Un 12 Mai pas comme les autres.
Aujourd’hui et comme tous les ans, ce mercredi voit s’ouvrir entre paillettes et fanfreluches le festival du cinéma. Pour vous, je ne sais pas, mais moi, ça me fait toujours comme un petit sentiment, ce truc-là. Oui, on aime ça ou pas. Moi, je me classe définitivement dans le groupe des amoureux absolus. Sauf que pour nous, la montée des marches s’était faite un peu plus tôt dans l’après-midi, les marches de l’Hôtel de Ville de Forbach, pour présenter un scénario que le pire auteur de films d’horreur n’aurait pas imaginé. En deux mots, voilà l’objet de nos révoltes.

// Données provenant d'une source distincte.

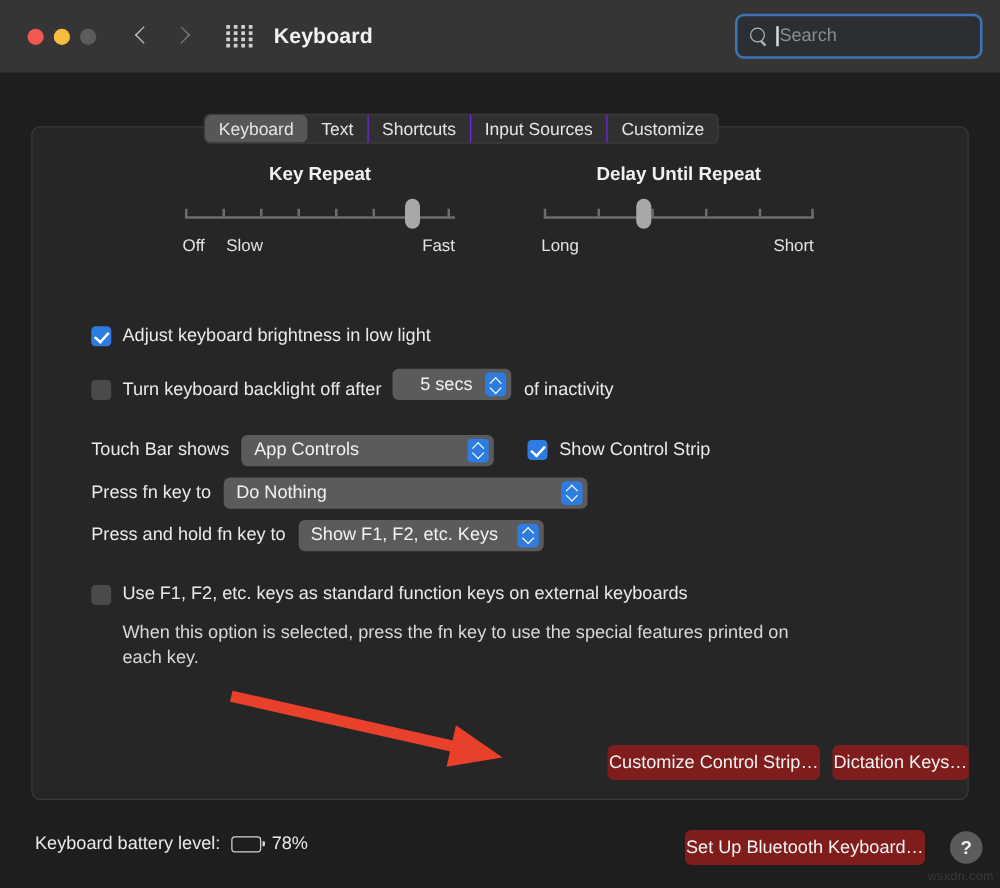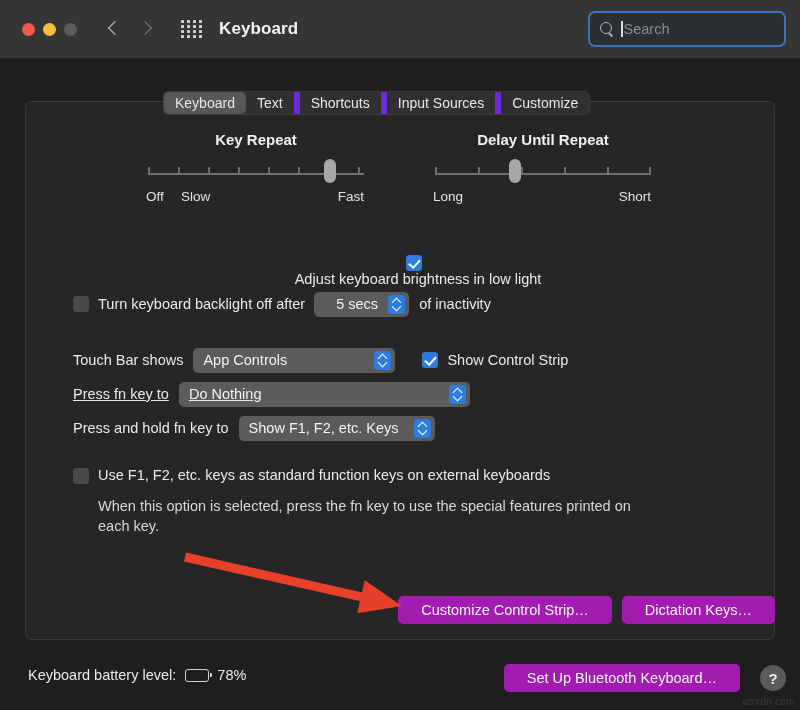"Text" .tab { border-right: 6px solid #6d28d9 -> 1px solid #6d28d9 }
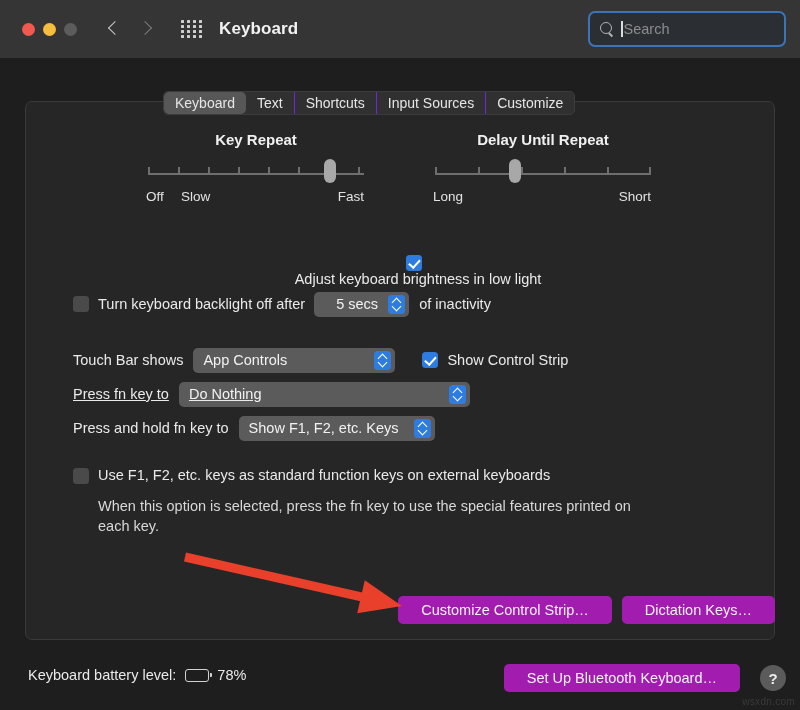"Adjust keyboard brightness in low" div.row { flex-direction: column -> none }
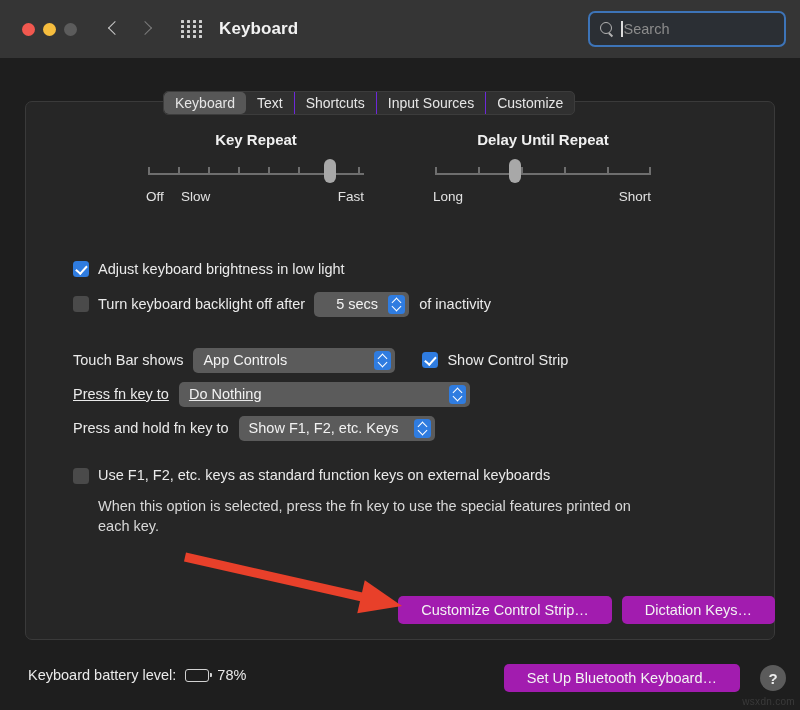"Turn keyboard backlight off after" div.row { align-items: none -> flex-end }
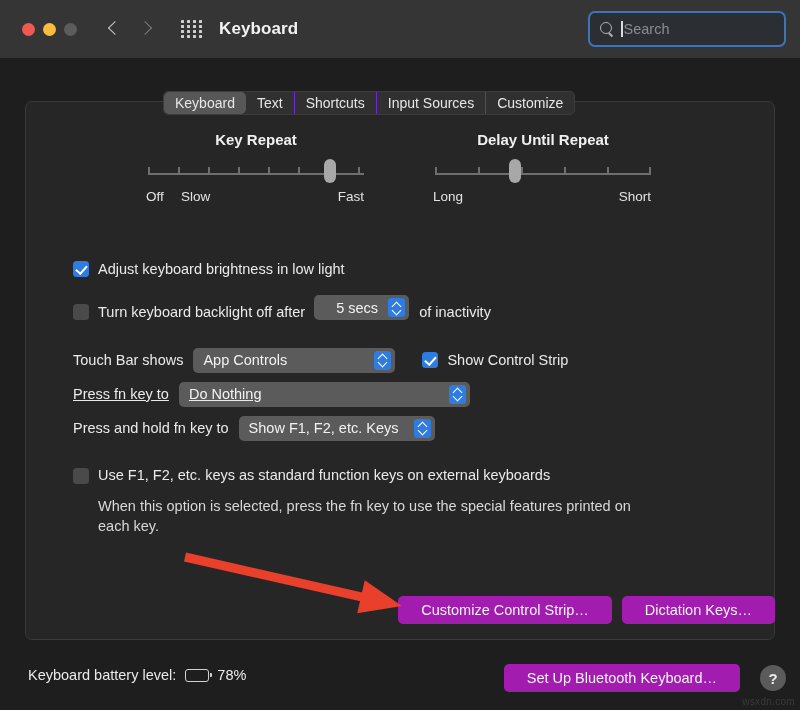"Press fn key to" div.row { text-decoration: underline -> none }
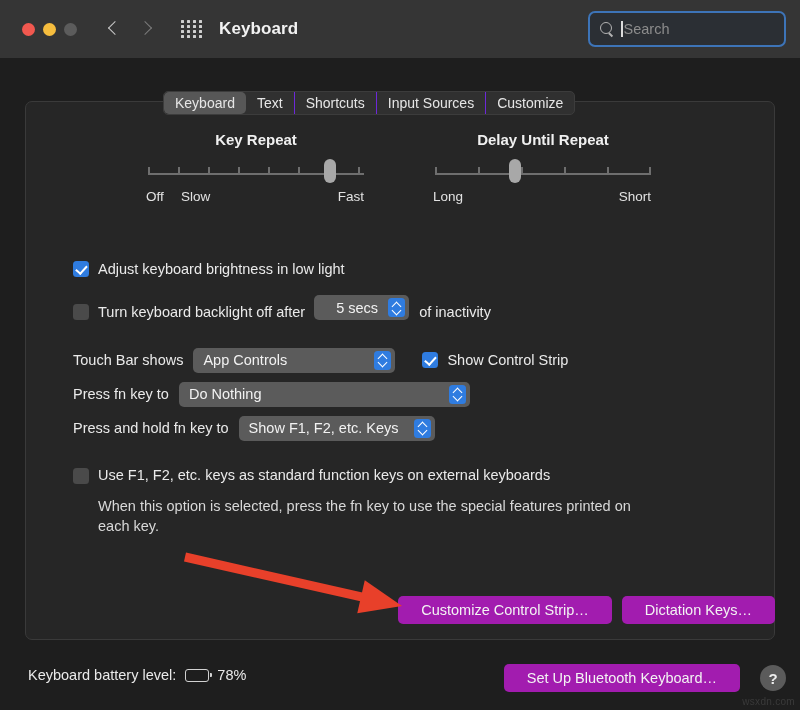"Customize Control Strip…" .btn { background: #a21caf -> #7f1d1d; padding: 6px 23px -> 6px 1px }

Par chez nous vivait une famille kosovare. Une famille comme beaucoup d’autres, venue ici chercher ce qu’elle ne trouvait plus chez elle : la paix, la douceur de vivre, du travail, une école pour ses petits, et très accessoirement, des soins pour un de ses enfants, Ardy. Un gamin polyhandicapé, qui a besoin de soins constants et d’assistance médicale quotidienne. Quand il est arrivé en France, Ardy était dans un état alarmant, mais ici, on l’a soigné et quoi, il n’est pas mort. Ce n’était pas gagné dans son pays. Pensez, être Rom, au Kosovo, ce n’est pas franchement idéal pour être dorloté… Alors, bon, Madame et Monsieur Vrenezi, on leur avait dit : la France, c’est un pays généreux, libre, et où on ne maltraite pas les gens simplement parce qu’ils sont nés trop ceci ou pas assez cela. Enfin, c’est comme ça qu’on aimerait l’aimer, la France. Parce que lundi dernier, les gendarmes, à 30, - oui, on ne sait jamais, si le gamin s’était barré en fauteuil roulant…- sont venus arrêter tout le monde, adultes et enfants. Il en manquait un à l’appel, Ardy, justement, qui était à cette heure-là dans son IME à quelques kilomètres de là. Vous n’y croyez pas ? Et pourtant si, les archers du Roi sont allés le cueillir là-bas, avec armes et tout le tintouin. Vous imaginez leur angoisse à tous ? La famille, les enfants, et tous les autres, tous ceux qui sont soignés dans le même institut, des petits mômes dont certains, faute de pouvoir parler, devront garder cette peur-là enfouie dans une cachette bien sombre. Après ? Oh c’est tout simple, comme toujours dans ces cas-là. Ils devaient bien se douter que là, franchement, ils poussaient le bouchon un peu loin. Alors, ils les ont embarqués dès le mardi matin vers Pristina. En laissant le fauteuil du gamin sur le tarmac…
Voilà ce qui se passe au beau pays du Grand Jaurès, du Grand Hugo. Voilà ce qui arrive à de pauvres gens, persécutés chez eux, et qui ont eu le tort de croire qu’en France, rien de mal ne peut arriver aux malheureux. Voilà, mes camarades, et vous tous qui lisez ces lignes, ce qu’on fait en VOTRE nom, au nom de cette République qui nous est si chère.
C’est pour dénoncer cette usurpation de pouvoir qu’un collectif s’est mis en place, autour d’Ardy et de sa famille. Collectif auquel le Parti de Gauche en Moselle s’est bien évidemment associé. C’est pour dire notre opposition que nous avons nous aussi monté des marches cet après-midi, derrière nos drapeaux et nos banderoles. C’est pour résister aux représentants de l’ordre que nous avons créé le désordre dans le centre de la ville. C’est pour crier haut et fort que nous serons toujours aux côtés des Ardy et de tous ceux qui lui ressemblent que nous sommes restés debout pendant deux heures devant la sous-préfecture. C’est enfin et surtout pour dire que notre capacité d’indignation est intacte et que les uniformes de lâcheté nous trouveront devant eux, à chaque fois qu’il le faudra.